MACHIAS, Maine — In a last-minute plea, Charles Townsend admitted to a judge Tuesday that he murdered Wayne Morrill two years ago by setting Morrill’s home on fire.
Townsend, 34, was sentenced Tuesday to 32 years in prison for Morrill’s murder, and 30 years in prison for setting Morrill’s Robbinston home on fire on Oct. 7, 2020. The two sentences are concurrent with each other.
Townsend was accused by state prosecutors of depraved indifference when he set fire to Morrill’s home while Morrill was inside, and by not trying to help Morrill escape the blaze or by seeking help after the Ridge Road home caught fire. The fire was reported by a passerby after flames burned through an exterior wall of the home.
Morrill, who had difficulty walking from a prior injury, was found by firefighters slumped against a piano in the living room of the house, which had been in his family for several generations. He died from injuries he suffered while attempting to flee the house, according to prosecutors.

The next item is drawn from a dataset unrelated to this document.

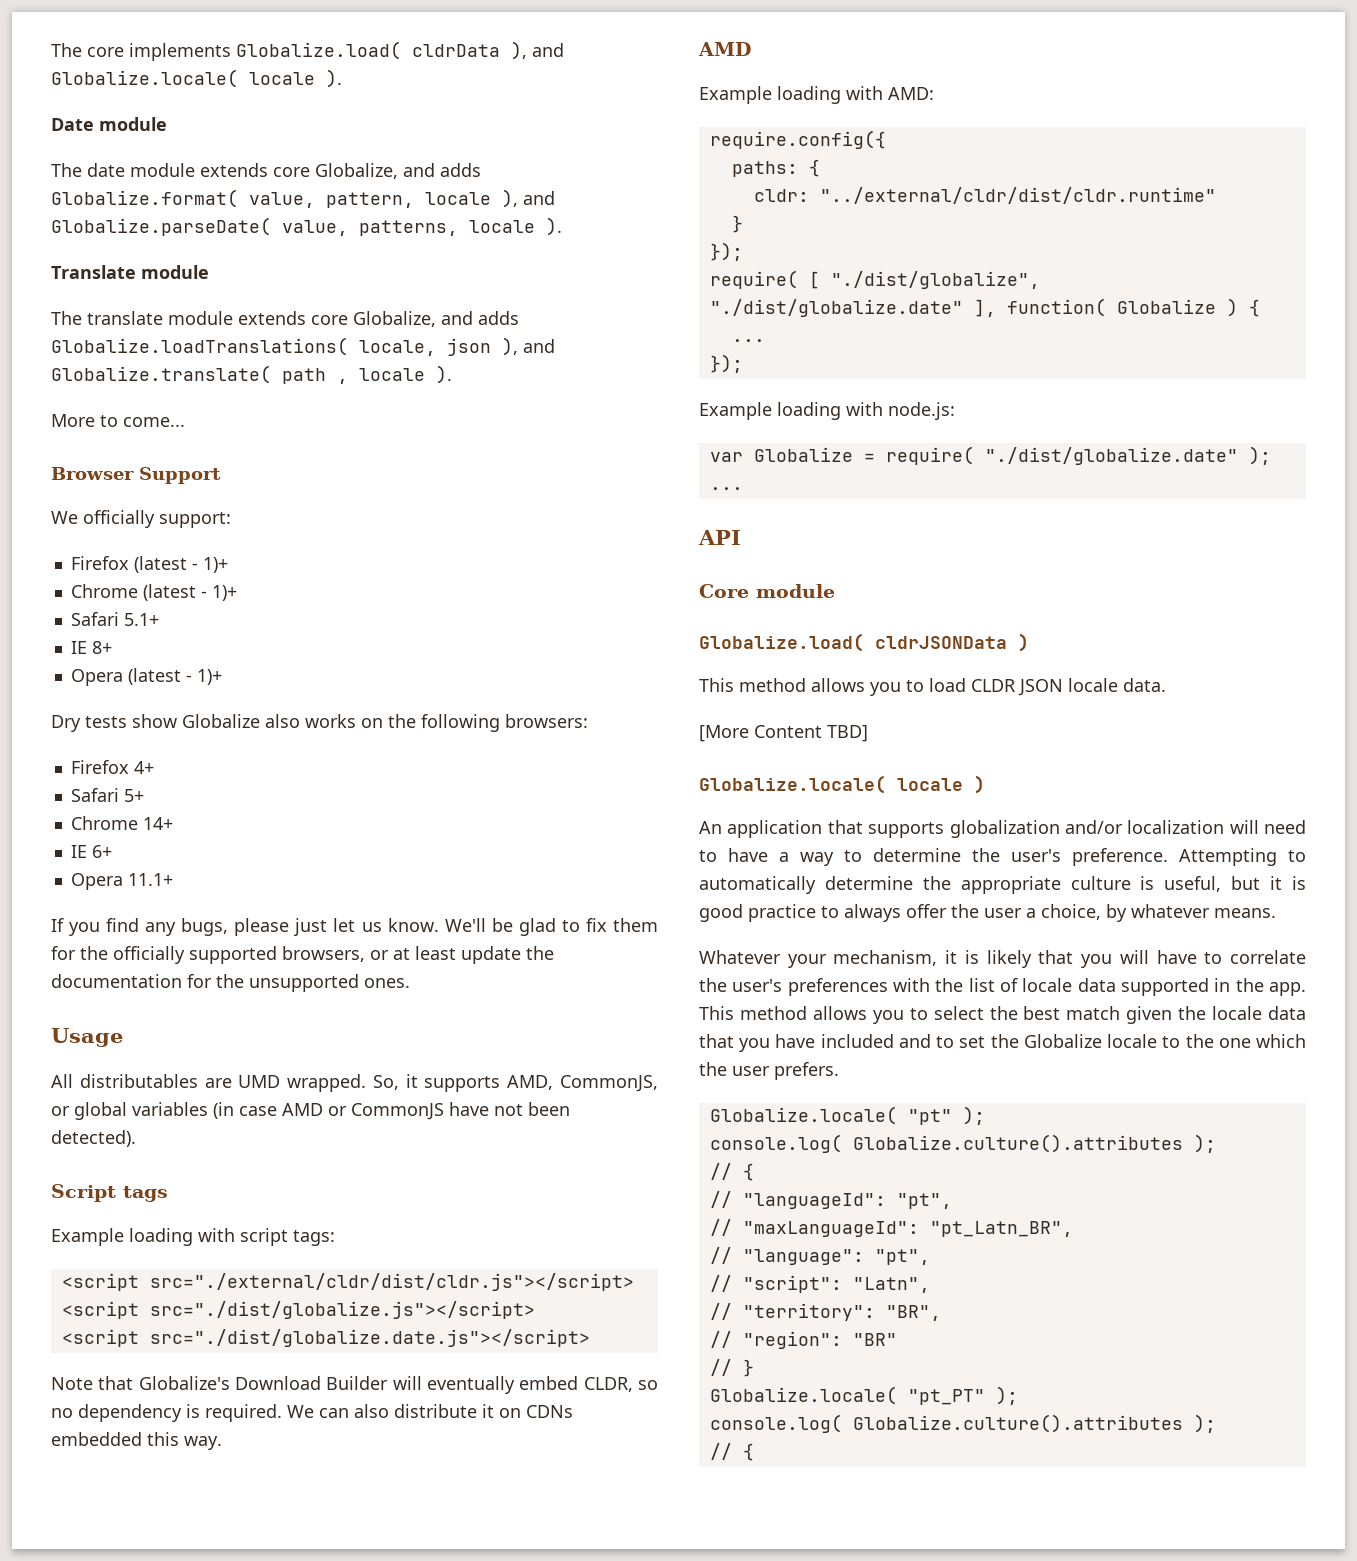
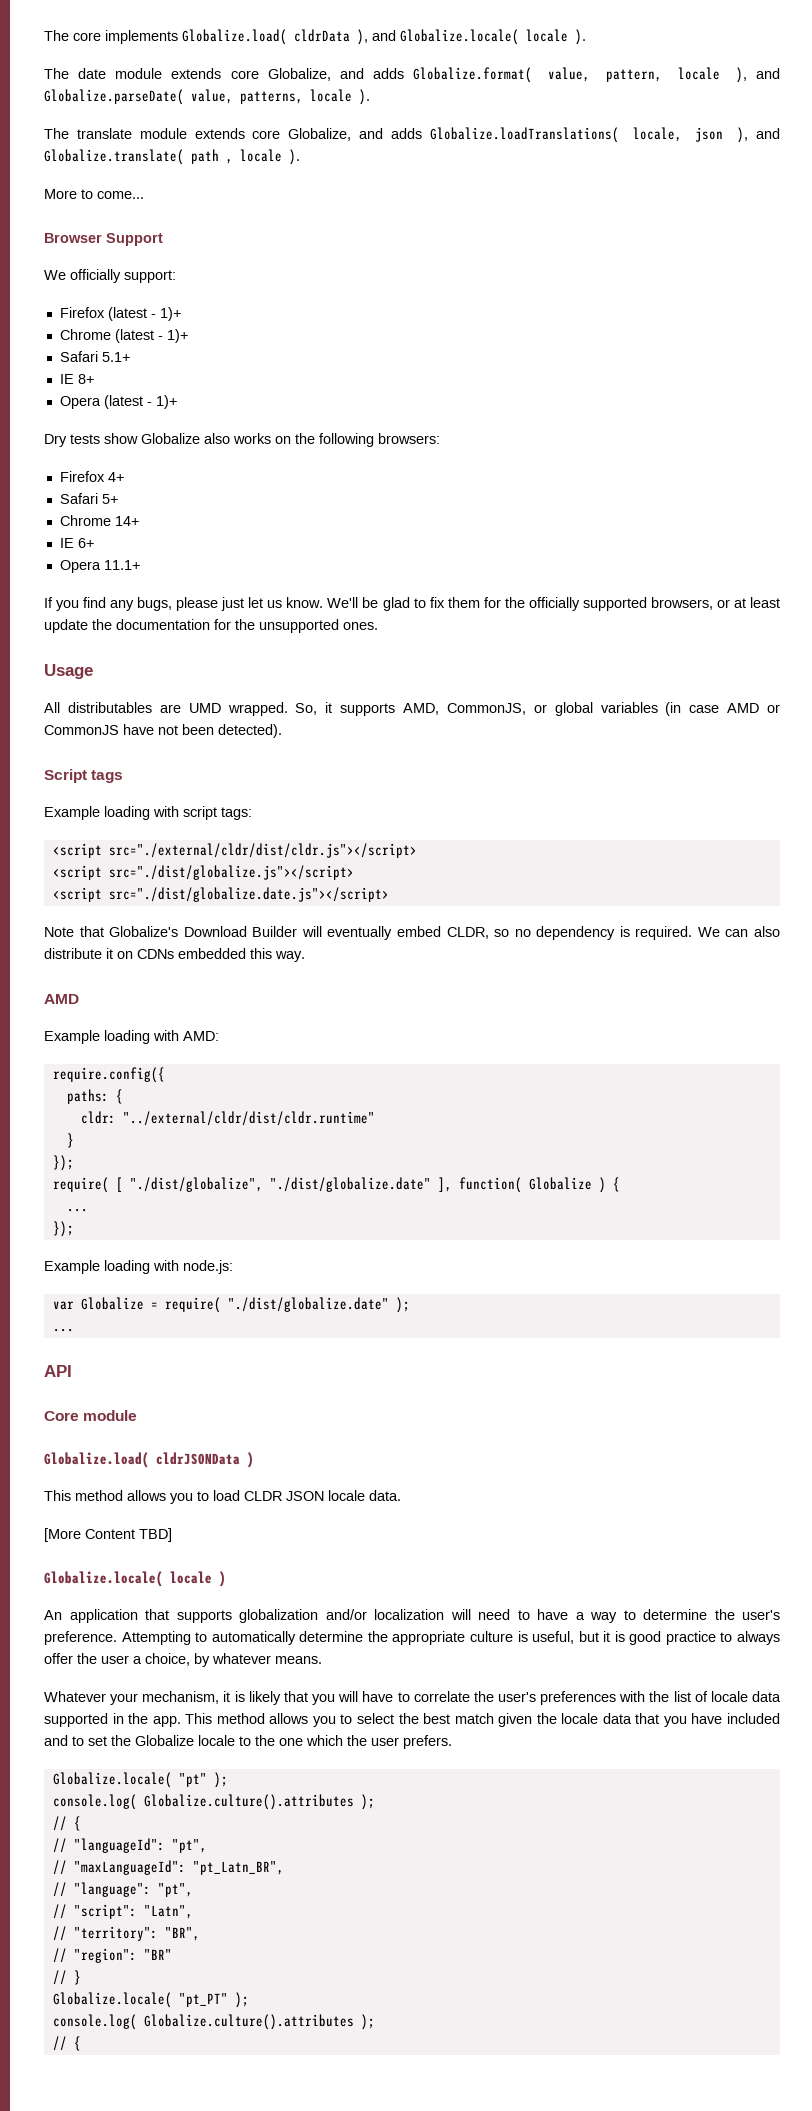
[51,117,167,131] // Date module -> (586, 37) none
[51,265,209,279] // Translate module -> (370, 97) none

Townsend knew Morrill, who was 66 years old. On the day he set the fire, Townsend socialized and drank with Morrill, according to Assistant Attorney General Leane Zainea. But then the two men got into an argument when Townsend lit a paper bag on fire in the mudroom of Morrill’s house, Zainea told Justice Bruce Mallonee.
Townsend fled after the burning bag caught other items on fire in the mudroom and the flames began to spread.
“He got scared,” Zainea told the judge. “That’s why he left.”
Townsend first denied having anything to do with the fire when he was approached by police, but later admitted he had caused it, she said.
A niece of Morrill’s, Maya Baker, addressed the court, saying that her mother and uncle were too upset to be able to attend Tuesday’s plea hearing.
“Wayne Morrill was a funny, loving, caring soul,” Baker said. “Townsend took away my mother’s whole entire world. He has given us a life sentence of pain that will never go away.”
Townsend declined to address the court beyond what was required for his plea.
Townsend’s defense attorney, Jeff Davidson, said Townsend set fire to the bag in an impulsive fit of anger.
“He really didn’t expect it to get out of control like it did,” Davidson said. “It was probably 20 to 30 minutes later when the first person came on the scene and saw the smoke.”
He said Townsend’s father, before he died, was good friends with Morrill. Later, Townsend and Morrill became best friends, spending time together every day.
“What was sort of an impulsive prank kind of thing just turned into a tragedy,” Davidson said. “It ruined two lives.”